Big data issues

4 minutes estimated reading time

Big data origins

In the past, what is now included in the envelope of big data resided with just a few organisations. The story of big data started with the US government. The government used a young company called IBM and their punch card technology to help tabulate their census data. Punch card technology started in the textile industry, where industrial revolution-era jacquard looms manufactured complex fabric patterns. Punch cards also controlled fairground organs and related instruments. It was with early tabulating machines made by IBM and others that started to change the world as we know it.
Computer History Museum
When the mainframe came along governments used them to manage tax collection and to run the the draft for Vietnam. It came a key part of the US anti-war protesters to destroy machine readable draft cards. (The draft card destruction didn’t affect the draft process. But burning the draft card was still an offence and some people underwent punishment.)

Credit agencies

Also around this time, the credit agency was coming into its own in the US. Over a period of 60 years, it had gradually accumulated records on millions of Americans and Canadians. The New York Times in 1970 described the kind of records that were held by Retail Credit (now known as Equifax):

…may include ‘facts, statistics, inaccuracies and rumors’ … about virtually every phase of a person’s life; his marital troubles, jobs, school history, childhood, sex life, and political activities.

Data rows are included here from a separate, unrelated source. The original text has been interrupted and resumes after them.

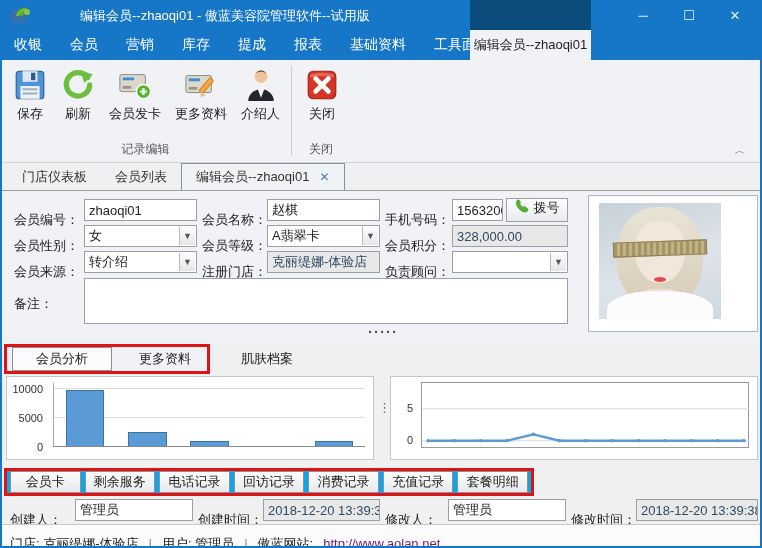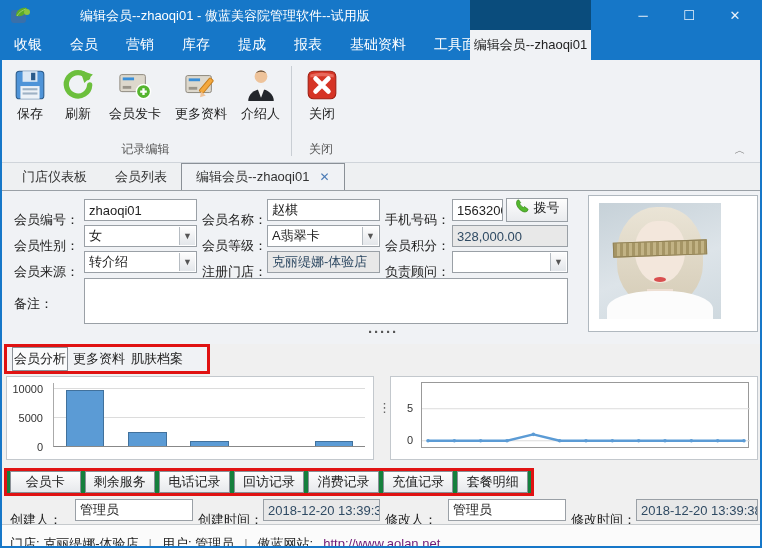--- a/index.html
+++ b/index.html
@@ -70,7 +70,7 @@
   
   .analysis-box { position:absolute; left:2px; top:344px; width:206px; height:30px; border:3px solid #e01212;
                   background:#f0f2f5; display:flex; align-items:center; padding-left:5px; gap:4px; }
-  .ana-tab { font-size:13px; color:#222; padding:2px 1px; white-space:nowrap; }
+  .ana-tab { font-size:13px; color:#222; padding:2px 23px; white-space:nowrap; }
   .ana-tab.active { background:#fafbfc; border:1px solid #8a9097; }
   
   .chart-panel { position:absolute; top:376px; height:84px; background:#fff; border:1px solid #c3c8cd; }

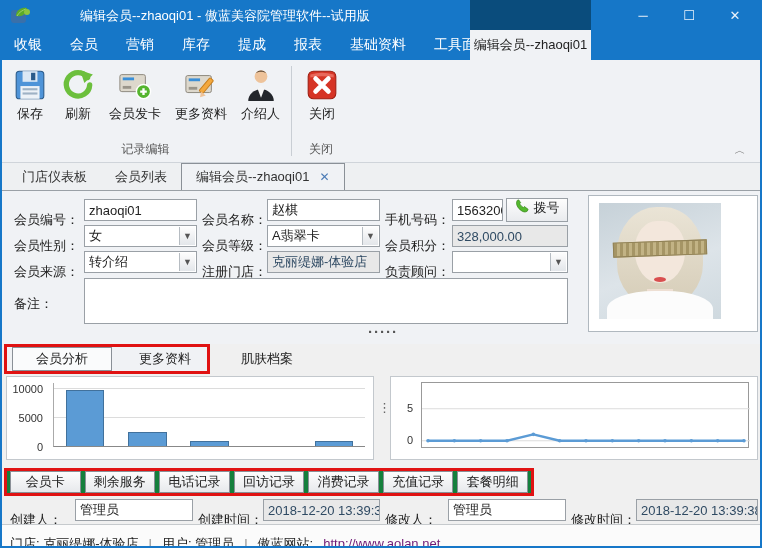--- a/index.html
+++ b/index.html
@@ -90,7 +90,7 @@
   .line-ticks { position:absolute; left:0; width:26px; top:5px; bottom:11px; }
   
   .detail-box { position:absolute; left:2px; top:468px; width:530px; height:28px; border:3px solid #e01212;
-                background:#15803d; display:flex; align-items:center; gap:4px; padding:0 3px; }
+                background:#0ea5e9; display:flex; align-items:center; gap:4px; padding:0 3px; }
   .detail-tab { flex:1; text-align:center; font-size:13px; color:#222; border:1px solid #8a9097;
                 background:linear-gradient(#fdfdfd,#e7e9ec); padding:1px 2px; white-space:nowrap; }
   

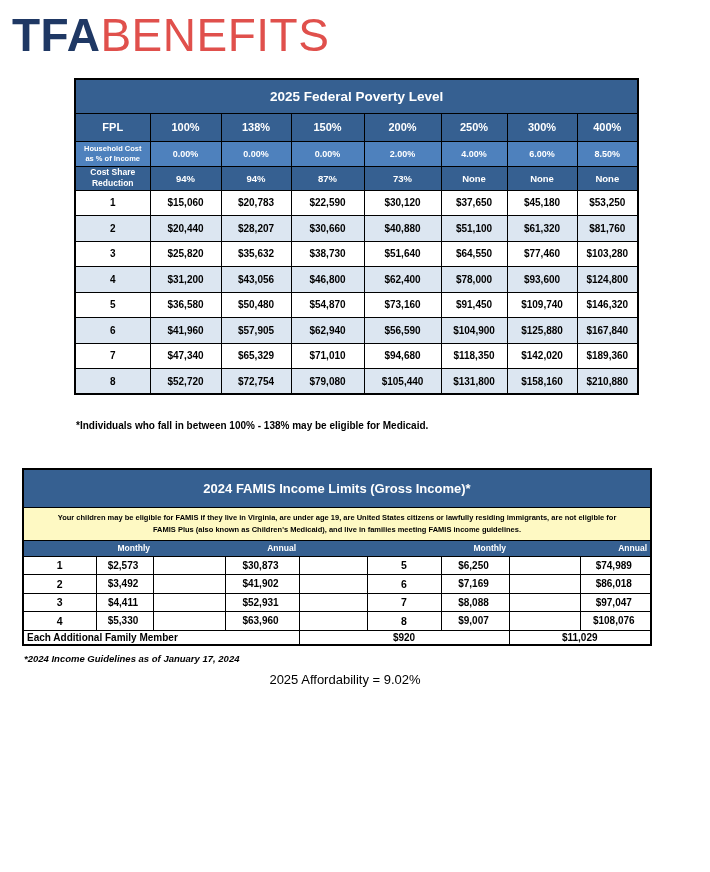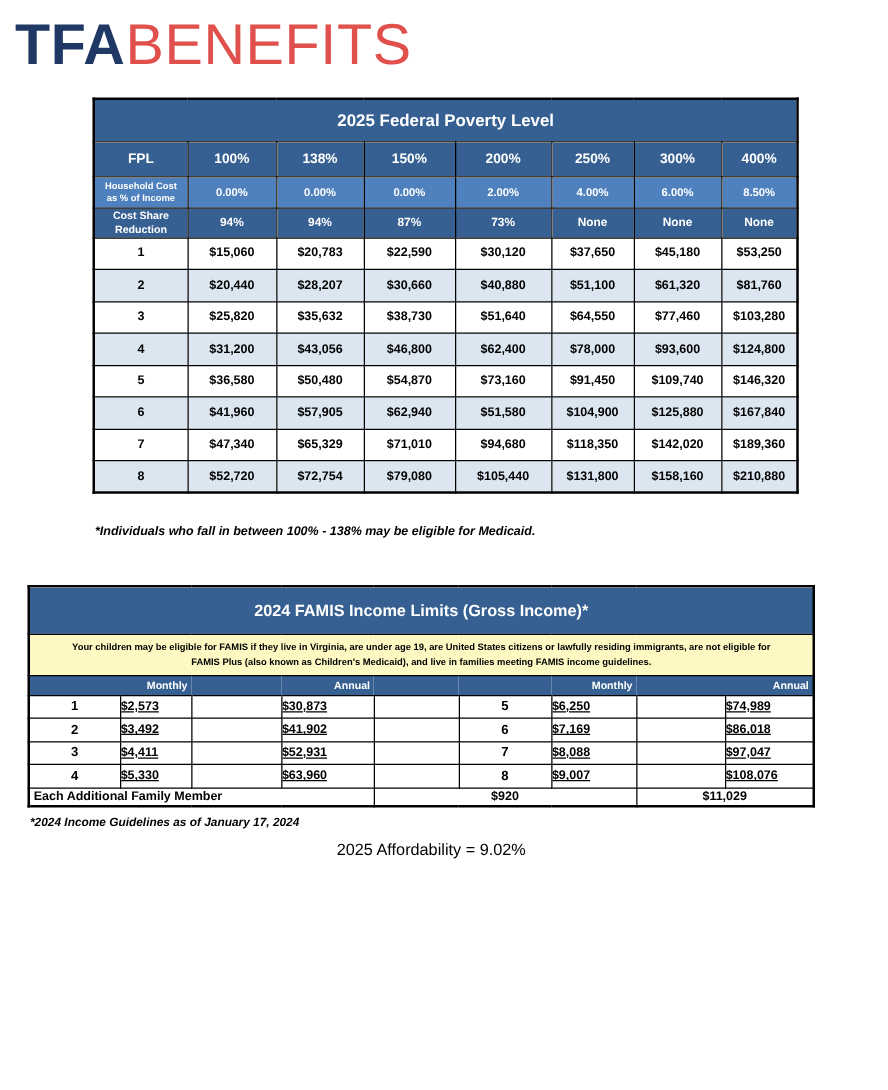--- a/index.html
+++ b/index.html
@@ -155,7 +155,7 @@
       <td>$41,960</td>
       <td>$57,905</td>
       <td>$62,940</td>
-      <td>$51,580</td>
+      <td>$56,590</td>
       <td>$104,900</td>
       <td>$125,880</td>
       <td>$167,840</td>

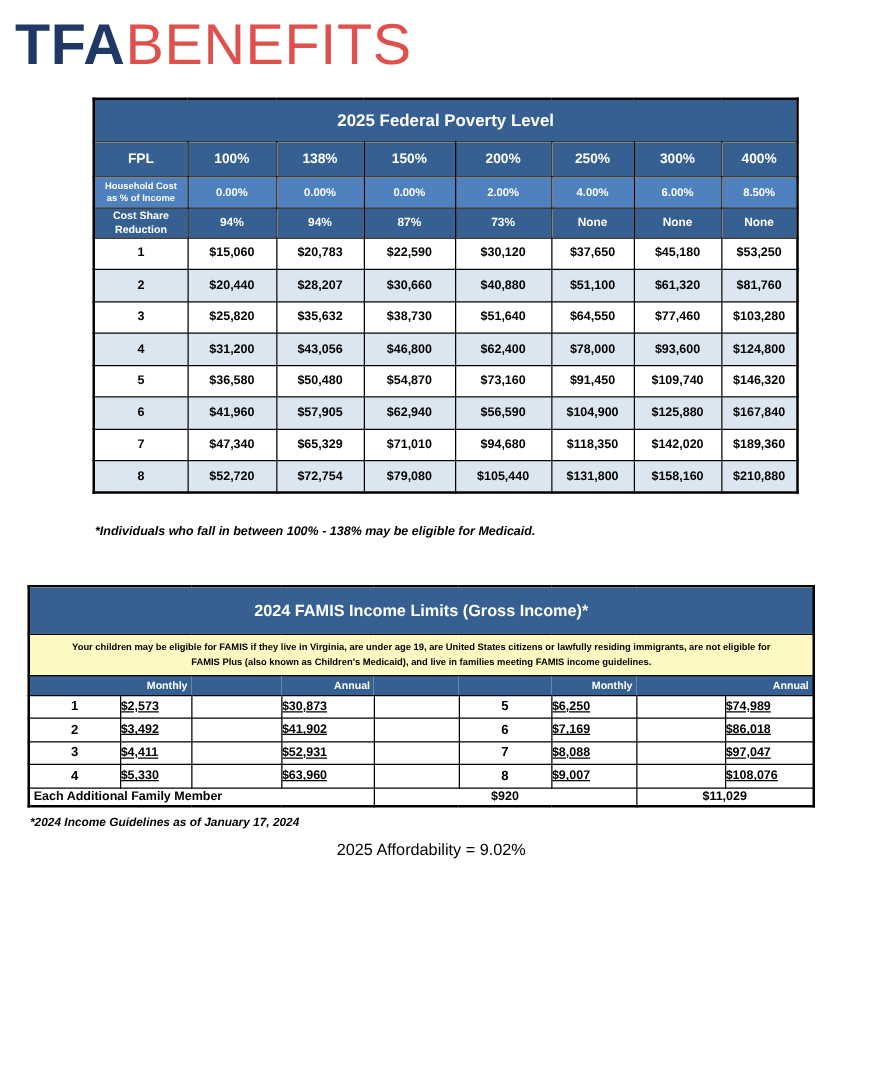--- a/index.html
+++ b/index.html
@@ -29,7 +29,7 @@
   .t1-data  td { background:#ffffff; color:#000000; font-weight:700; font-size:10px; height:25.5px; }
   .t1-data.alt td { background:var(--alt-row); }
 
-  .footnote-1 { position:absolute; left:76px; top:420px; font-size:10px; font-weight:700; font-style:italic; color:#000;text-align:right; }
+  .footnote-1 { position:absolute; left:76px; top:420px; font-size:10px; font-weight:700; color:#000;text-align:right; }
 
   
   .famis-table { position:absolute; left:22px; top:468px; width:628px; border:2.5px solid var(--border-black); }

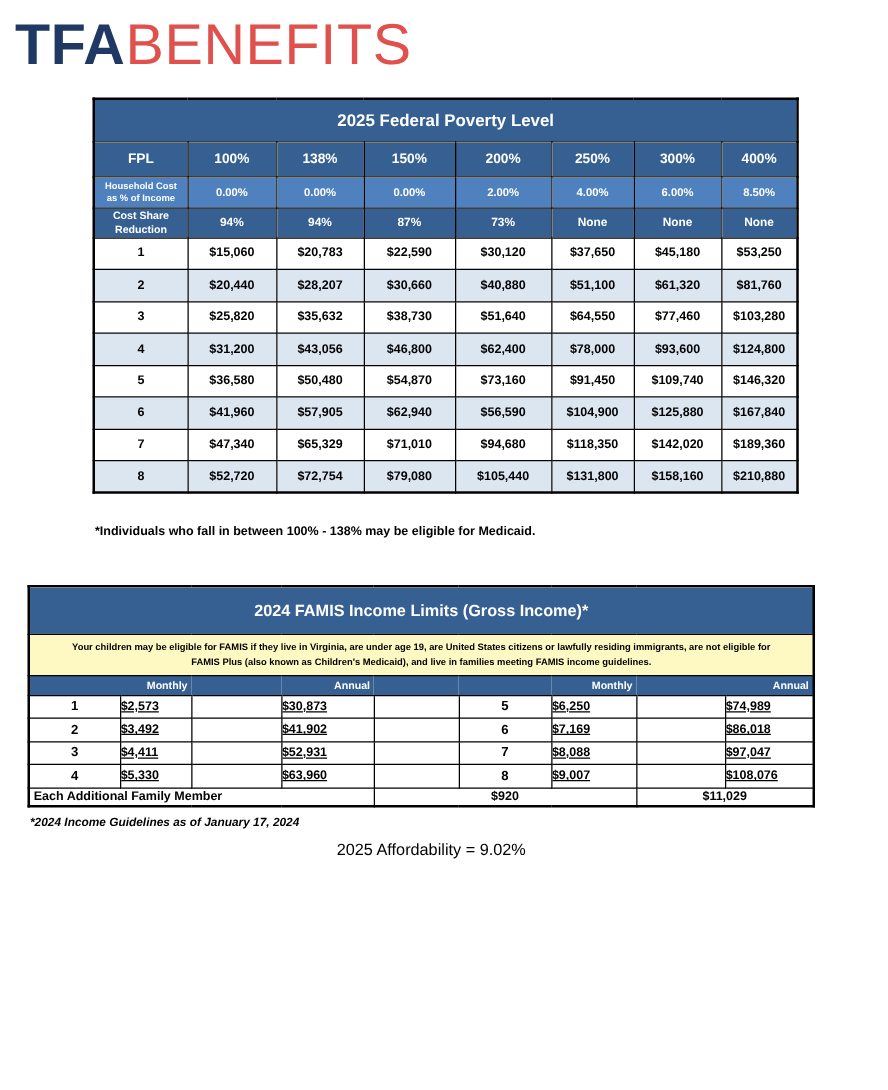--- a/index.html
+++ b/index.html
@@ -39,7 +39,7 @@
   .t2-head  td.ra { text-align:right; padding-right:3px; }
   .t2-data  td { background:#ffffff; color:#000000; height:18.5px; font-size:10px; }
   .t2-data  td.num   { font-weight:700; font-size:10.5px; }
-  .t2-data  td.money { font-weight:700; text-align:left; padding-right:3px;text-decoration:underline; }
+  .t2-data  td.money { font-weight:700; text-align:center; padding-right:3px; }
   .t2-foot  td { background:#ffffff; color:#000000; font-weight:700; font-size:10px; height:14.5px; }
   .t2-foot  td.lbl { text-align:left; padding-left:3px; }
 

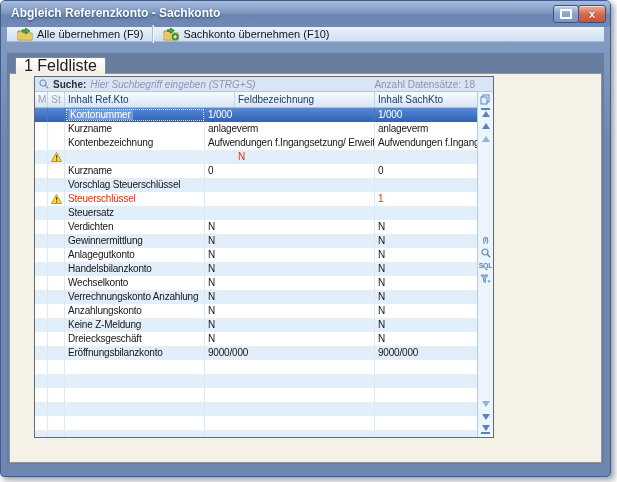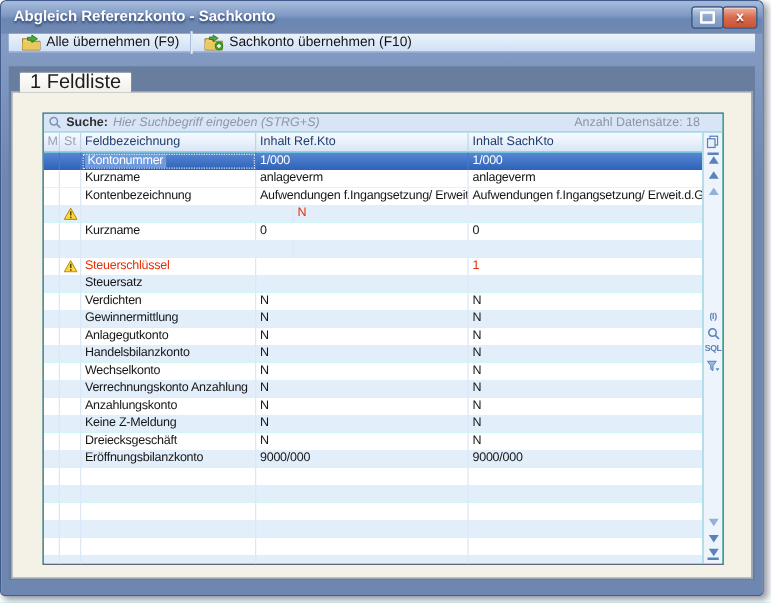--- a/index.html
+++ b/index.html
@@ -34,8 +34,8 @@
   .panel{position:absolute;left:2px;right:2px;top:20px;bottom:1px;background:#f4f1e6;
     border:1px solid #8b95a5;box-sizing:border-box;}
   
-  .grid{position:absolute;left:24px;top:16px;width:545px;height:362px;border:1px solid #60697a;
-    background:#5eead4;display:flex;flex-direction:column;box-sizing:border-box;overflow:hidden;}
+  .grid{position:absolute;left:24px;top:2px;width:460px;height:362px;border:1px solid #60697a;
+    background:#84cc16;display:flex;flex-direction:column;box-sizing:border-box;overflow:hidden;}
   .searchbar{flex:0 0 15px;height:15px;background:#d7e5f6;border-bottom:1px solid #b2c6e3;
     display:flex;align-items:center;padding:0 4px;gap:4px;font-size:10px;box-sizing:border-box;}
   .search-label{font-weight:bold;color:#2e2e2e;}

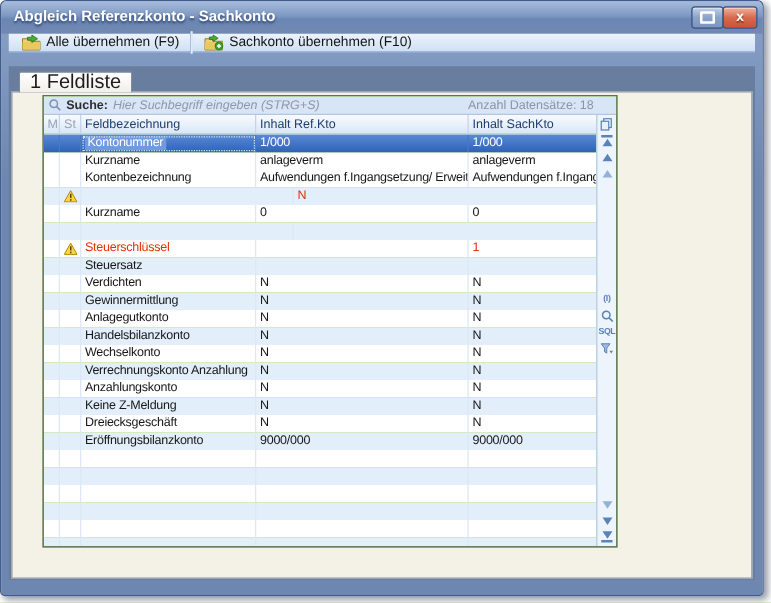--- a/index.html
+++ b/index.html
@@ -143,8 +143,8 @@
             <div class="header-row">
               <span class="header-cell hc-m c-m">M</span>
               <span class="header-cell hc-st c-st">St</span>
+              <span class="header-cell c-ref">Inhalt Ref.Kto</span>
               <span class="header-cell c-field">Feldbezeichnung</span>
-              <span class="header-cell c-ref">Inhalt Ref.Kto</span>
               <span class="header-cell c-sach">Inhalt SachKto</span>
             </div>
             <div class="rows">

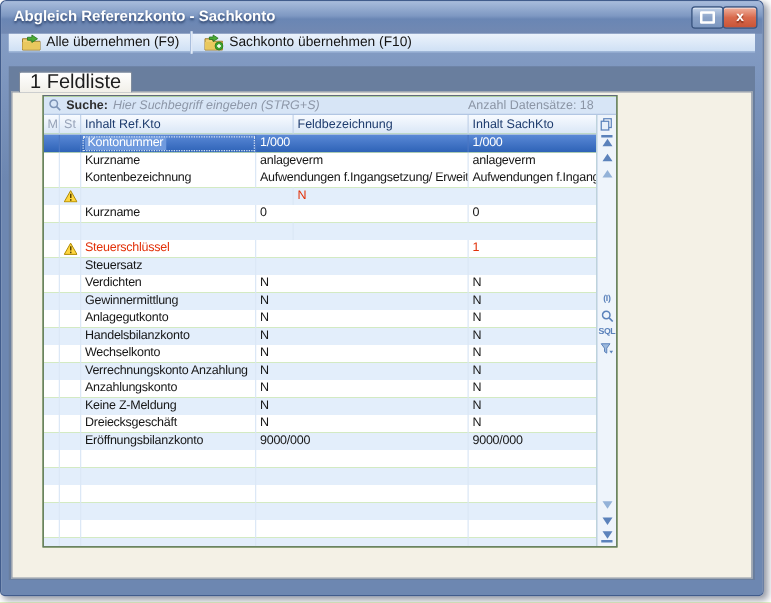--- a/index.html
+++ b/index.html
@@ -191,6 +191,7 @@
                 <div class="row even">
     <span class="cell c-m"></span>
     <span class="cell c-st warn-wrap"></span>
+    <span class="cell c-field"><span class="txt">Vorschlag Steuerschlüssel</span></span>
     <span class="cell c-ref"></span>
     <span class="cell c-sach"></span>
   </div>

These records helped to vet people for job applications, bank loans and department store consumer credit. It was like a private sector version of the J. Edgar Hoover files. Equifax moved to computerise its records. One reason was to improve the professionalisation of its business. This also had an implication on the wider availablity of credit information. Computerisation led to the Fair Credit Report Act in the US. This legislation was designed to give consumers a measure of transparency and control over their data.

Forty years later, mainframe computers are still used to process tens of thousands of credit card transactions every second. New businesses including social networks, search engines and online advertising companies have vast amounts of data; unlike anything a credit agency ever had.

The social, cultural & ethical dimensions of big data

The recent The Social, Cultural & Ethical Dimensions of “Big Data” event held at New York University by the Data & Society Research Institute was important. Events like these help society understand what changes to make in the face of rapid technological change.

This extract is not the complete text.